## Required action
An exact copy of the entries is needed, with every line included.

## Data to use
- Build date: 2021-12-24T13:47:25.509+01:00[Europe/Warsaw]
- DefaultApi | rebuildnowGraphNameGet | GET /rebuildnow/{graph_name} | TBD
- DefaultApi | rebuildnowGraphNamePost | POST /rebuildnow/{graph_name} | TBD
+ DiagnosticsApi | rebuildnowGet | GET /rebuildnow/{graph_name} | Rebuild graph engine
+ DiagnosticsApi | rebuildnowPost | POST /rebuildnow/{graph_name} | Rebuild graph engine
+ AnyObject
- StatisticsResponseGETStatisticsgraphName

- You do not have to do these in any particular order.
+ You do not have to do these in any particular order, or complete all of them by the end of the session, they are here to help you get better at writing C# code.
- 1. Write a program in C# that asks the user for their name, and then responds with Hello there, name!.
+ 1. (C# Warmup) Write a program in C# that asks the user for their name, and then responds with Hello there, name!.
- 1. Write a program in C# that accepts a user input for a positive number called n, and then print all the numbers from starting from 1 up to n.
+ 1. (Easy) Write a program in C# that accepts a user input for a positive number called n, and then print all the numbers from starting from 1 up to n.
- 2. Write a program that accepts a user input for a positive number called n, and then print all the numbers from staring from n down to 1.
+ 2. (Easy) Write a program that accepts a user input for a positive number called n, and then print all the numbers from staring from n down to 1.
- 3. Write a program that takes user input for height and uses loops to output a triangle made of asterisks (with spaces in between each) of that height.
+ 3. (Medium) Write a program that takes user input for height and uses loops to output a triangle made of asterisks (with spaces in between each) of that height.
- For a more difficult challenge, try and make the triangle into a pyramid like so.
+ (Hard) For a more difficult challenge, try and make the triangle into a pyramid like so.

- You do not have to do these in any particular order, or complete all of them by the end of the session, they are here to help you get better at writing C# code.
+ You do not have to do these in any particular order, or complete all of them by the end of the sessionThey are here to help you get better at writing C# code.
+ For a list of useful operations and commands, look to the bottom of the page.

## Task solution
- Build date: 2021-12-24T13:47:25.509+01:00[Europe/Warsaw]
- DefaultApi | rebuildnowGraphNameGet | GET /rebuildnow/{graph_name} | TBD
- DefaultApi | rebuildnowGraphNamePost | POST /rebuildnow/{graph_name} | TBD
+ DiagnosticsApi | rebuildnowGet | GET /rebuildnow/{graph_name} | Rebuild graph engine
+ DiagnosticsApi | rebuildnowPost | POST /rebuildnow/{graph_name} | Rebuild graph engine
+ AnyObject
- StatisticsResponseGETStatisticsgraphName

- You do not have to do these in any particular order.
+ You do not have to do these in any particular order, or complete all of them by the end of the session, they are here to help you get better at writing C# code.
- 1. Write a program in C# that asks the user for their name, and then responds with Hello there, name!.
+ 1. (C# Warmup) Write a program in C# that asks the user for their name, and then responds with Hello there, name!.
- 1. Write a program in C# that accepts a user input for a positive number called n, and then print all the numbers from starting from 1 up to n.
+ 1. (Easy) Write a program in C# that accepts a user input for a positive number called n, and then print all the numbers from starting from 1 up to n.
- 2. Write a program that accepts a user input for a positive number called n, and then print all the numbers from staring from n down to 1.
+ 2. (Easy) Write a program that accepts a user input for a positive number called n, and then print all the numbers from staring from n down to 1.
- 3. Write a program that takes user input for height and uses loops to output a triangle made of asterisks (with spaces in between each) of that height.
+ 3. (Medium) Write a program that takes user input for height and uses loops to output a triangle made of asterisks (with spaces in between each) of that height.
- For a more difficult challenge, try and make the triangle into a pyramid like so.
+ (Hard) For a more difficult challenge, try and make the triangle into a pyramid like so.

- You do not have to do these in any particular order, or complete all of them by the end of the session, they are here to help you get better at writing C# code.
+ You do not have to do these in any particular order, or complete all of them by the end of the sessionThey are here to help you get better at writing C# code.
+ For a list of useful operations and commands, look to the bottom of the page.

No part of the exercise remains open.